The human twist. Humans stood out because of a unique enrichment of proton-transporting vacuolar ATPases (v-ATPases). These genes are usually discussed in the context of lysosomal function, not neurogenesis. Yet, in human imGCs, they appear to be essential. When these ATPases were blocked in human iPSC-derived immature neurons, neurite growth and neuronal firing were reduced. This was not just a transcriptomic curiosity, it was a functional finding. The message is that immature human neurons use molecular tools that cannot be inferred from mouse studies.
Connections to disease genes. What makes this especially relevant for us in the rare disease community is that some of the human-enriched genes are already very familiar to us. We have written on this blog about CACNA1A, which spans a wide phenotypic spectrum from neurodevelopmental disorders with ataxia to hemiplegic migraine. Finding it enriched in human immature neurons suggests another angle as to why this gene has such broad clinical impact. We have also discussed SCN3A, a sodium channel gene associated with early-onset epilepsy and brain malformations that we initially identified as a disease gene in 2018. Its enrichment in human imGCs points to a role in development that may persist into adulthood. And RELN encoding reelin, which we highlighted in prior posts on neuronal migration, appears again as part of the molecular fingerprint of human imGCs. Each of these examples makes the same point: the biology of adult neurogenesis is not separate from the disease genes we see in clinic; it is deeply intertwined. At the same time, the study by Zhou and collaborators reminds us to be cautious: genetic programs tend to be stable across species, but the specific genes implementing them may not be. Insights from mouse or pig models must therefore be interpreted with care, as they may highlight the right processes but not always the right players.
Why this matters. The implications of the study by Zhou and collaborators are both evolutionary and clinical. Evolutionarily, the study supports the idea that species converge on similar solutions through different genetic programs. Clinically, we find that human-specific programs include the very genes that appear in our epilepsy genetic clinics and on genetic testing reports. This is also a practical reminder that therapeutic strategies aimed at neurogenesis require validation in human systems. Mouse data alone may not capture the complexity or specificity of the human hippocampus.
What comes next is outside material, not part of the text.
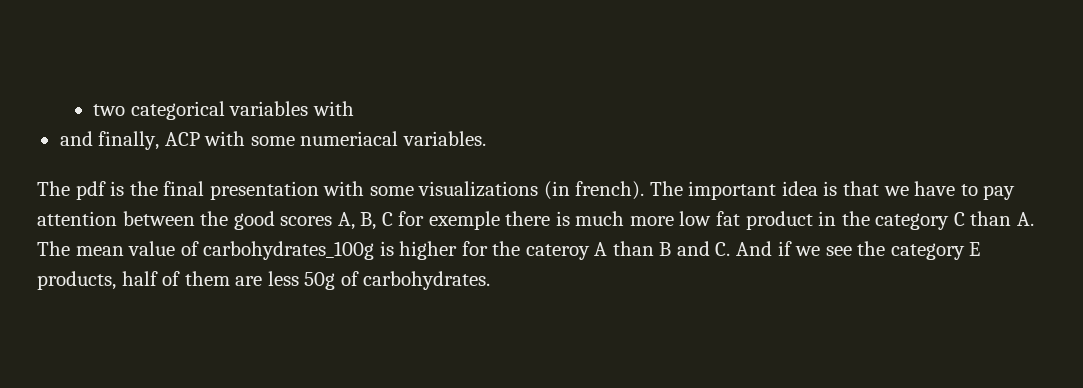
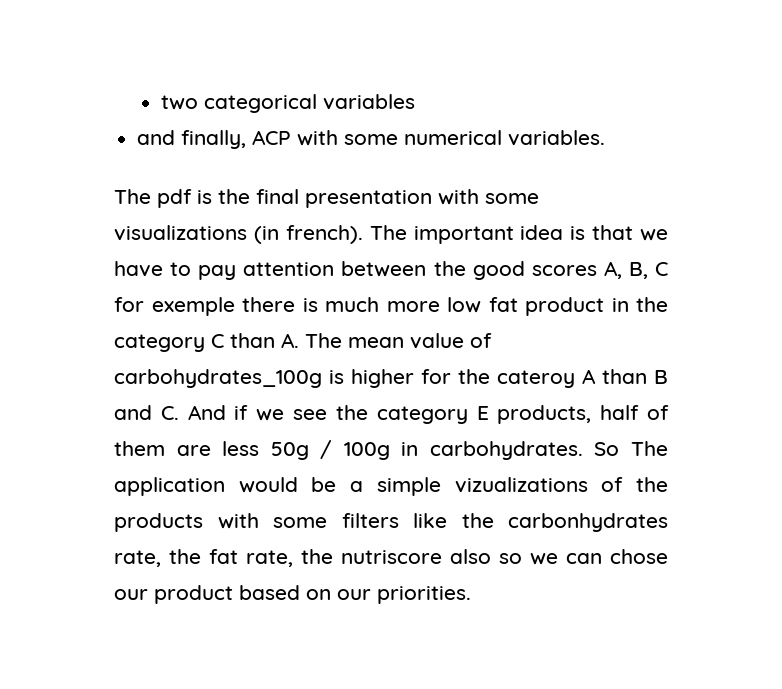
[312,101,354,116] with -> (416, 102) none
[300,131,399,146] numeriacal -> [404,130,503,145] numerical
[340,271,491,290] of carbohydrates. -> [320,440,668,460] [114,477,668,496] [114,513,668,532] [114,549,668,567] [114,585,471,604] / 100g in carbohydrates. So The application would be a simple vizualizations of the products with some filters like the carbonhydrates rate, the fat rate, the nutriscore also so we can chose our product based on our priorities.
What you need to know. The recent paper by Zhou et al. in Nature Neuroscience provides one of the most comprehensive cross-species analyses of hippocampal neurogenesis to date. This study shows that immature neurons share conserved developmental and plasticity programs across species, but the underlying gene expression is highly divergent. Humans in particular use a unique molecular signature centered on vacuolar ATPases, which play functional roles in the growth and activity of immature neurons. Many genes enriched in human neurons are rare disease genes we know well, including CACNA1A, SCN3A, and RELN. For families who contribute to biobanking, this work shows why these efforts matter: they enable discoveries that reveal what makes the human brain unique, and they remind us to interpret model systems with caution when studying genes central to rare disease.